--- Exercise inputs Enclosed Below ---
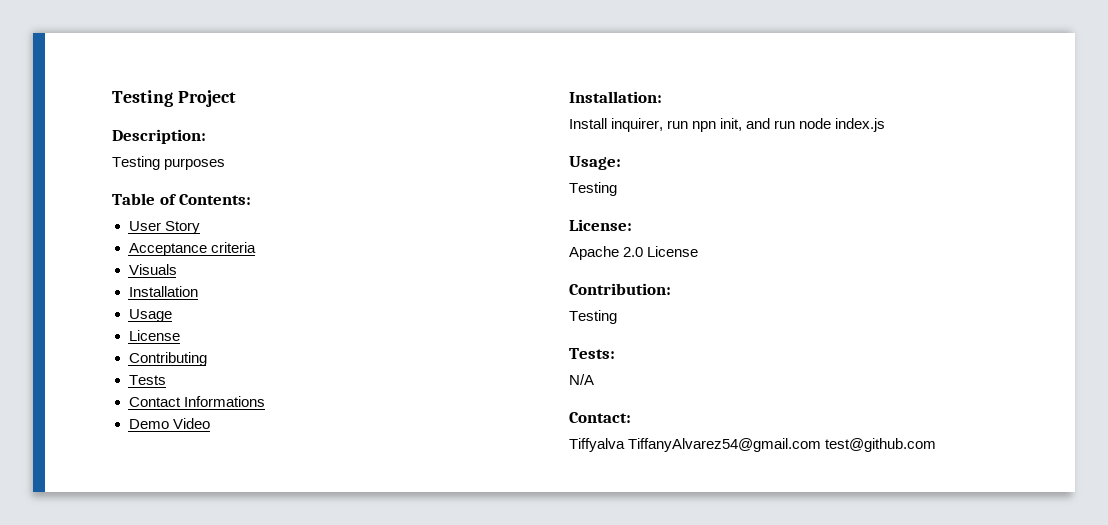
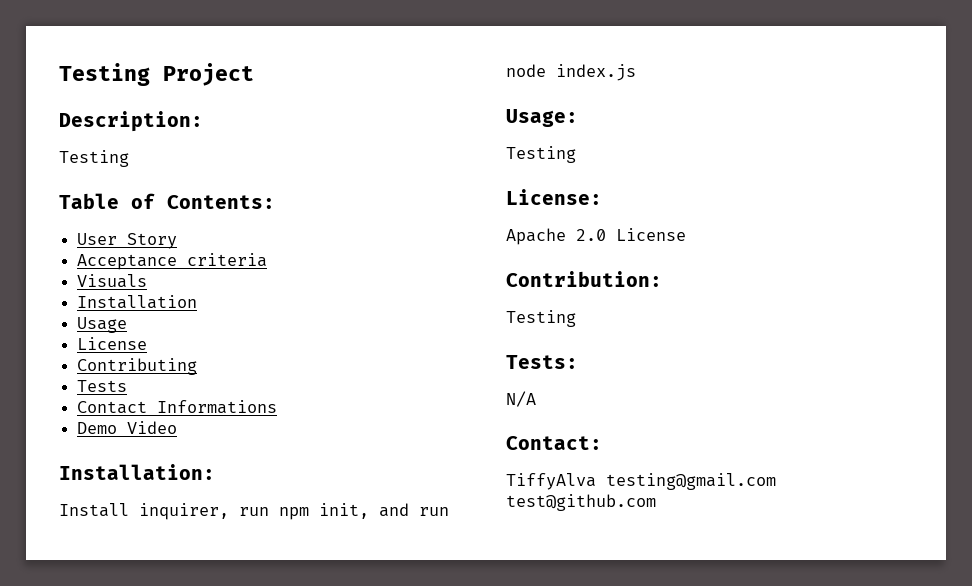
[164,158,226,170] purposes -> (129, 158) none
[692,121,717,132] npn -> [279,507,309,520] npm
[569,438,822,452] Tiffyalva TiffanyAlvarez54@gmail.com -> [506,473,776,490] TiffyAlva testing@gmail.com

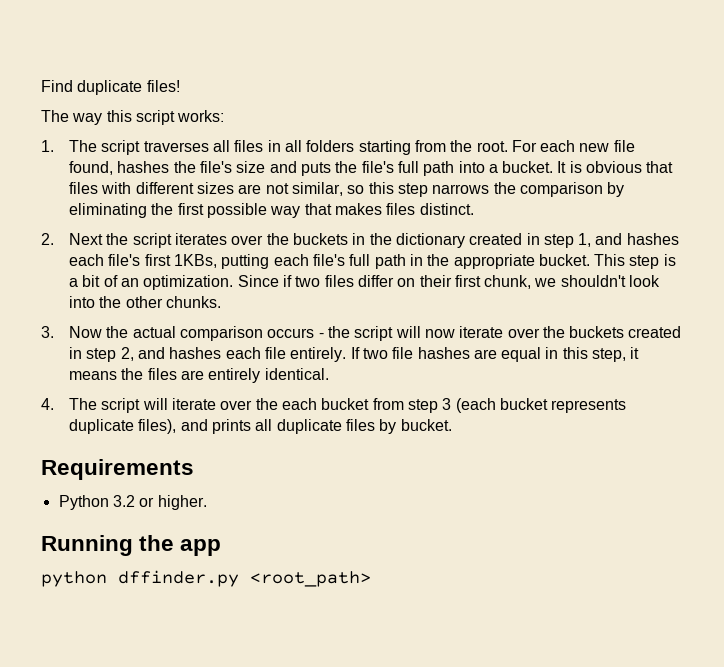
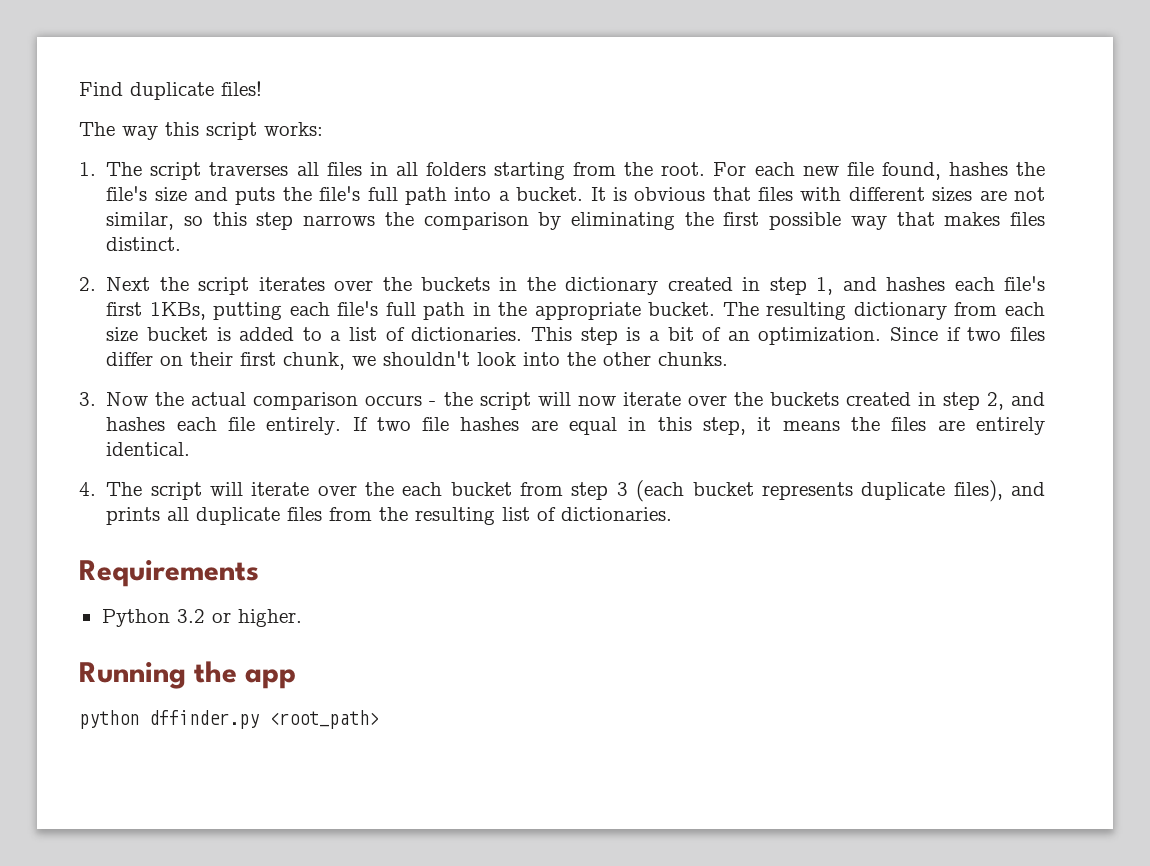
(590, 260) none -> [722,302,1045,320] [106,327,523,342] The resulting dictionary from each size bucket is added to a list of dictionaries.
[379,419,452,434] by bucket. -> [329,507,673,525] from the resulting list of dictionaries.

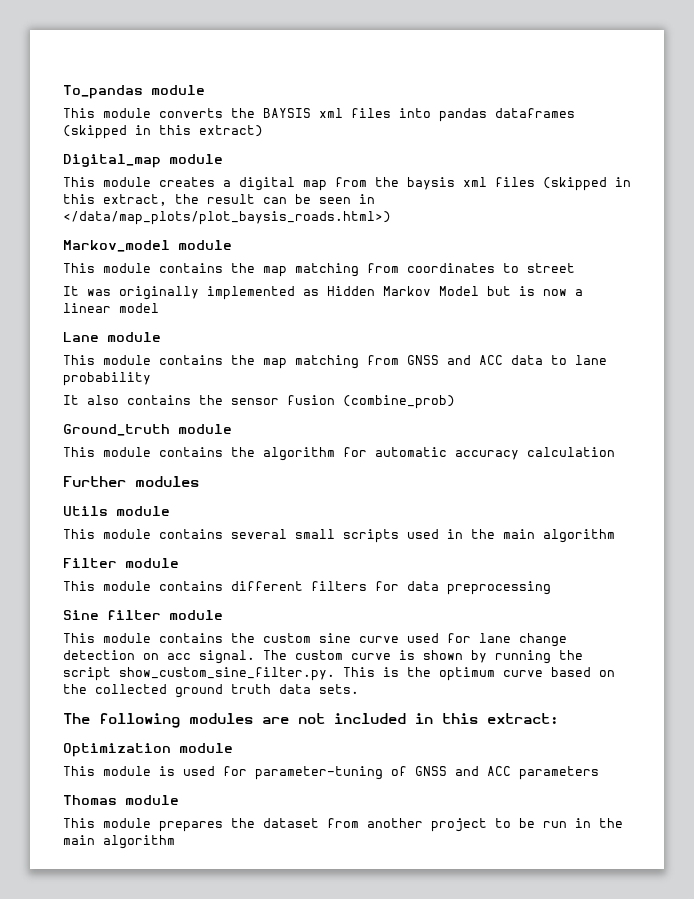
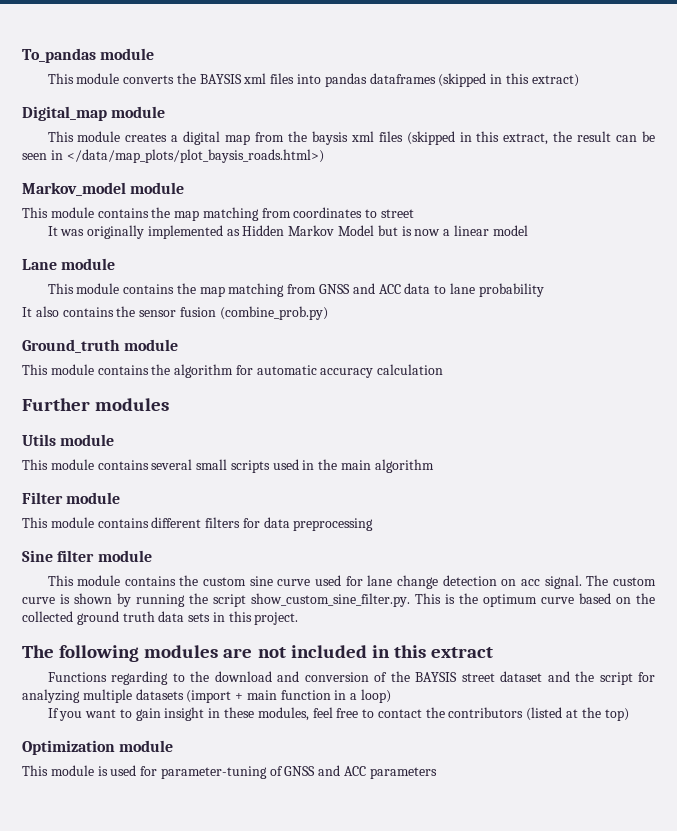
[343,395,455,409] (combine_prob) -> [219,306,328,320] (combine_prob.py)
[319,684,359,694] sets. -> [188,611,299,625] sets in this project.
[487,713,559,724] extract: -> [431,647,494,658] [47,671,656,685] [22,689,392,703] [47,707,629,721] extract // Functions regarding to the download and conversion of the BAYSIS street dataset and the script for analyzing multiple datasets (import + main function in a loop) // If you want to gain insight in these modules, feel free to contact the contributors (listed at the top)
[63,795,179,805] [63,818,623,832] [63,835,175,849] // Thomas module // This module prepares the dataset from another project to be run in the main algorithm -> (437, 773) none

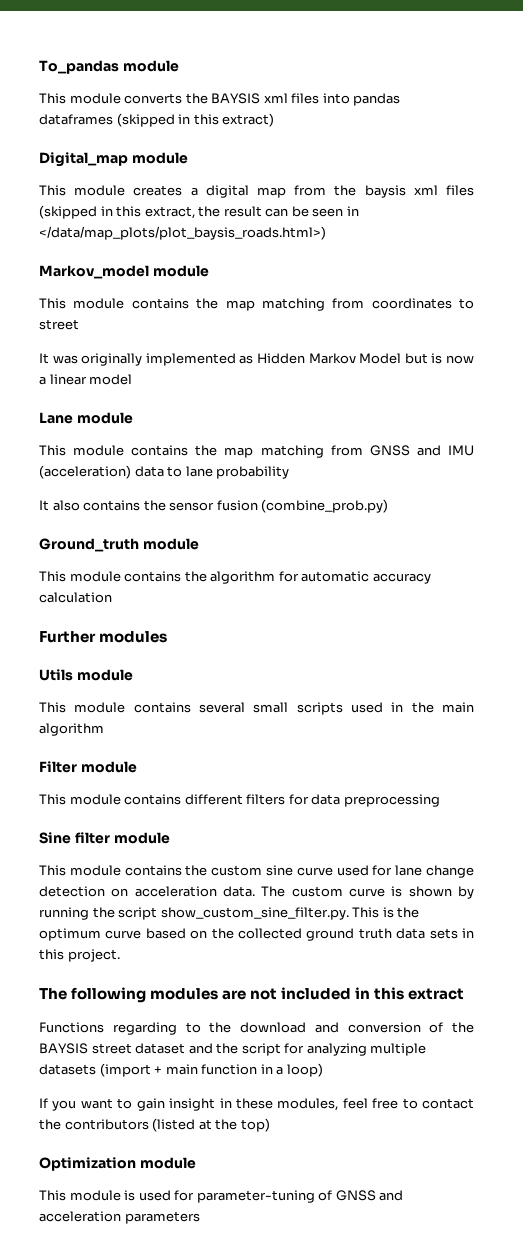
[378,284,401,294] ACC -> [447,445,474,456] [39,465,131,479] IMU (acceleration)
[521,575,582,589] acc signal. -> [134,886,256,897] acceleration data.
[344,766,367,776] ACC -> [39,1211,121,1222] acceleration

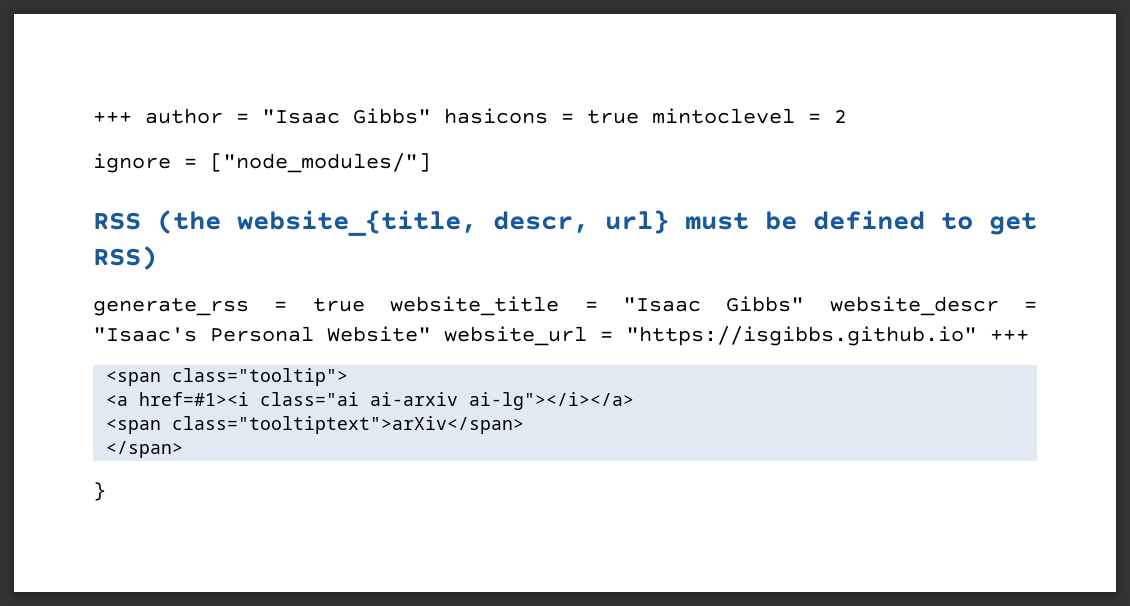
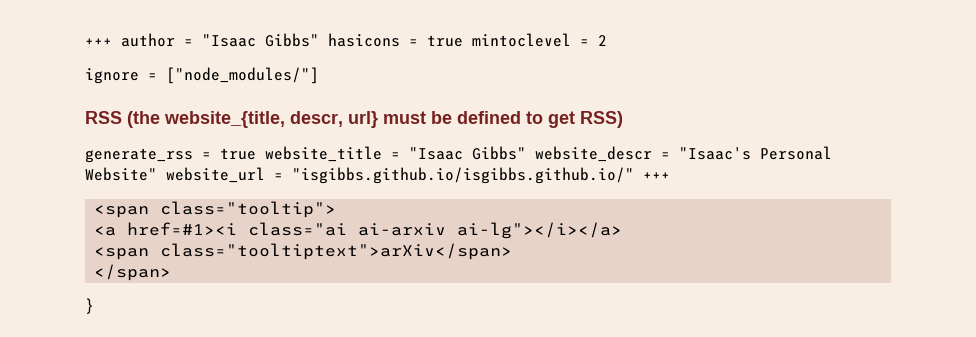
[626,326,977,346] "https://isgibbs.github.io" -> [292,167,634,184] "isgibbs.github.io/isgibbs.github.io/"

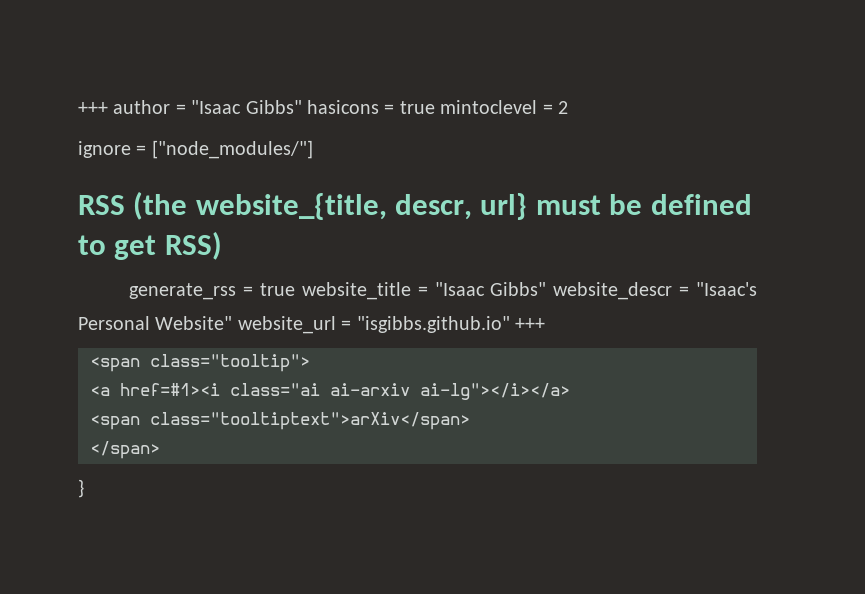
[292,167,634,184] "isgibbs.github.io/isgibbs.github.io/" -> [356,316,510,333] "isgibbs.github.io"

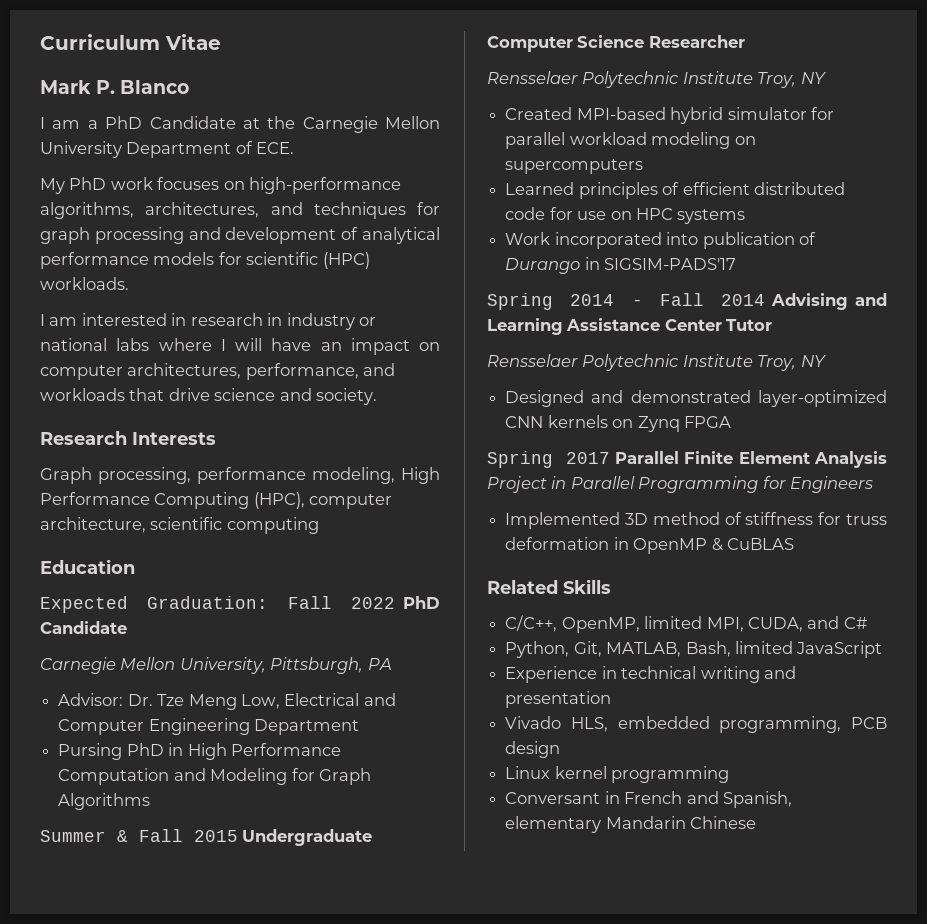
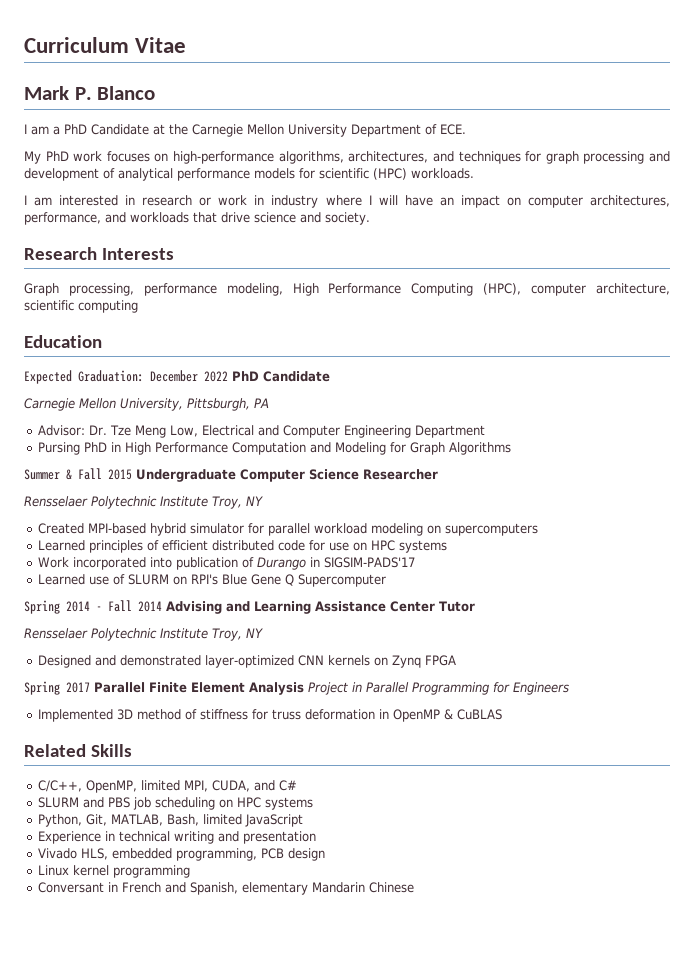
[267,313,377,330] [40,338,150,351] in industry or national labs -> [199,195,319,208] or work in industry
[287,596,332,609] Fall -> [150,370,198,382] December
(737, 264) none -> [38,574,387,587] // Learned use of SLURM on RPI's Blue Gene Q Supercomputer
(867, 623) none -> [38,797,314,810] // SLURM and PBS job scheduling on HPC systems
--- End of Enclosed Exercise inputs ---
Work required:
Include both ends. Return the line holding "(737, 264) none" and all lines after it in the records above, exactly as written.

Solution to this task:
(737, 264) none -> [38,574,387,587] // Learned use of SLURM on RPI's Blue Gene Q Supercomputer
(867, 623) none -> [38,797,314,810] // SLURM and PBS job scheduling on HPC systems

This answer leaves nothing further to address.